そのうえ吸血鬼個人の戦闘力も平均Bランクと高く、軍属の吸血鬼なんかはAランクなんかざらである。
他の種族を取り込み、数を増やして戦力を上げなくても十分ということか。
「では、次は種族についてですね。
といっても、種族はたくさんの種類があり、すべてを覚えられないでしょうし覚える必要もありません。
なので、人族と魔族の大まかな括りで説明しましょう。まず人族、一番多いが悪知恵が働くだけで、目立った能力がない人間。ただ、稀にかなり強い個体を輩出することもあり、過去に2度、魔王を少数の仲間を率いて討ち取ったこともあります。
次に魔力が高く、身体能力も人間に比べると高いが数の少ないエルフ。だが多くのしきたりがあり、さらにそれを他種族にも押し付けてくるめんどくさい種族です。
そして、魔力はあまり高くないが、他の人族よりも高い身体能力をもつ獣人。獣人の数は人間ほどではないですが多いですね。ただ獣人は、血統ごとに性格も得意分野も違うので一括りでは説明ができません。他にも魚人や竜人、翼人なども数が少ないですが存在していますね。特に竜人は、吸血鬼に匹敵する身体能力を持っています」
ふむ、なかなかテンプレだね。魚人は、人魚とイコールで考えてもいいんだろうか?
「次は、魔族についてなのですが、数が多いので代表的なものを。
まず、我ら吸血鬼。高い身体能力と豊富な魔力、飛行もできる万能な種族ですが聖属性が弱点です。
といっても、致命的というほどでもなく魔力が高くなれば耐性もつくので、そこまで恐れる必要はありません。何時からか人族では、狼獣人が天敵などと噂されるようになりましたが、これはデマですのでご安心ください。我らには、天敵などおりませんので。
次はゴブリン・コボルト・オーク等の下級魔族です。こいつらは、高い繁殖力と高い適応力を持っており
どこにでも存在しています。その分弱く、上位種でも届いてD、王種でようやくBランクに届く程度です
次はドワーフです。こいつらは、鉱山などに住みつき採掘や鍛冶をして暮らしています。体躯は小さく、
手先が器用で素早いですが、その分非力です。
そして悪魔、こいつらは主義嗜好が様々で、ランクもFからSSSまでいて、孤高を気取る者もいれば誰かに仕えることを一生にする者もいますし、自らが王になろうとする者など様々です。

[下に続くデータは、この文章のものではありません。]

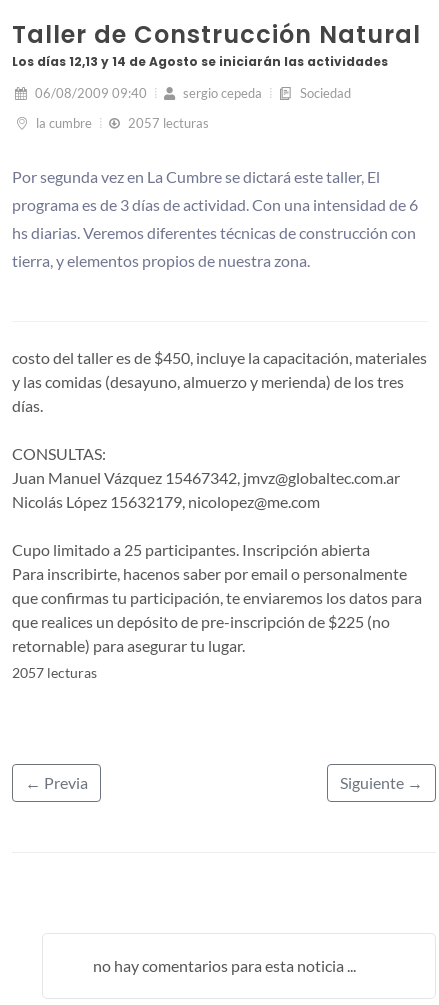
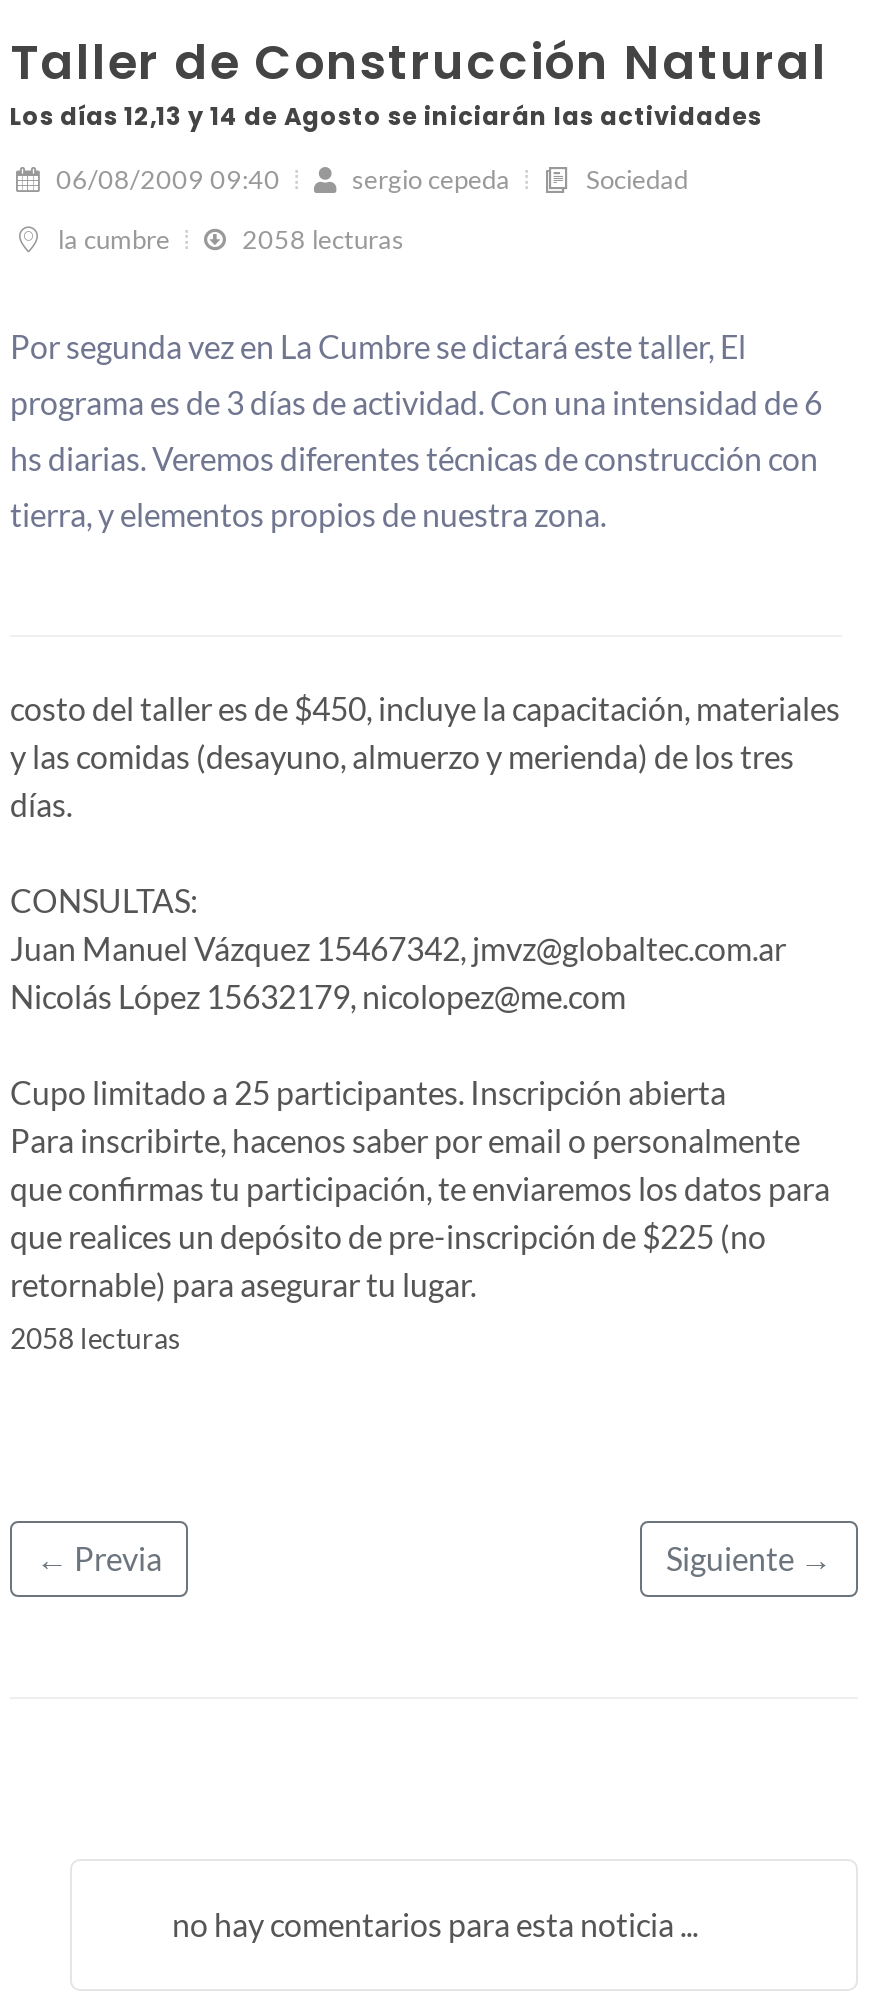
- 2057 lecturas
+ 2058 lecturas

- 2057 lecturas
+ 2058 lecturas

後は、腕力が強いことだけが取り柄のオーガに槍術に長けたリザードマン、森の中なら我らに匹敵するほどの戦闘力を発揮するアラクネなど他にもたくさん居ますがきりがないのでこの辺で終わります。
ここまで一気に説明させていただきましたが覚えられましたでしょうか?」
「ええ、大丈夫です」
「それは良かった。では、今日のところはここまでしましょう」
「はい、わかりました。それでは、また次の授業で」
さて、まずいことになった。
アマービレお嬢様の頭が良過ぎる。このままだと、すぐに教えることがなくなってしまう。リビドゥム様の時は、すぐに根を上げて遅々として授業が進まなかったというのに…まあ、それに比べれば良いことなのだが、このままでは教育係としての威厳がなくなってしまう。何とかしなければ。
ヴィラージオ・モーキス 1560歳
王族の教育係。なのだが、そこまで頭が良いわけではない。但し、吸血鬼自体が
脳筋なので、ヴィラージオが特別頭が悪いわけではない。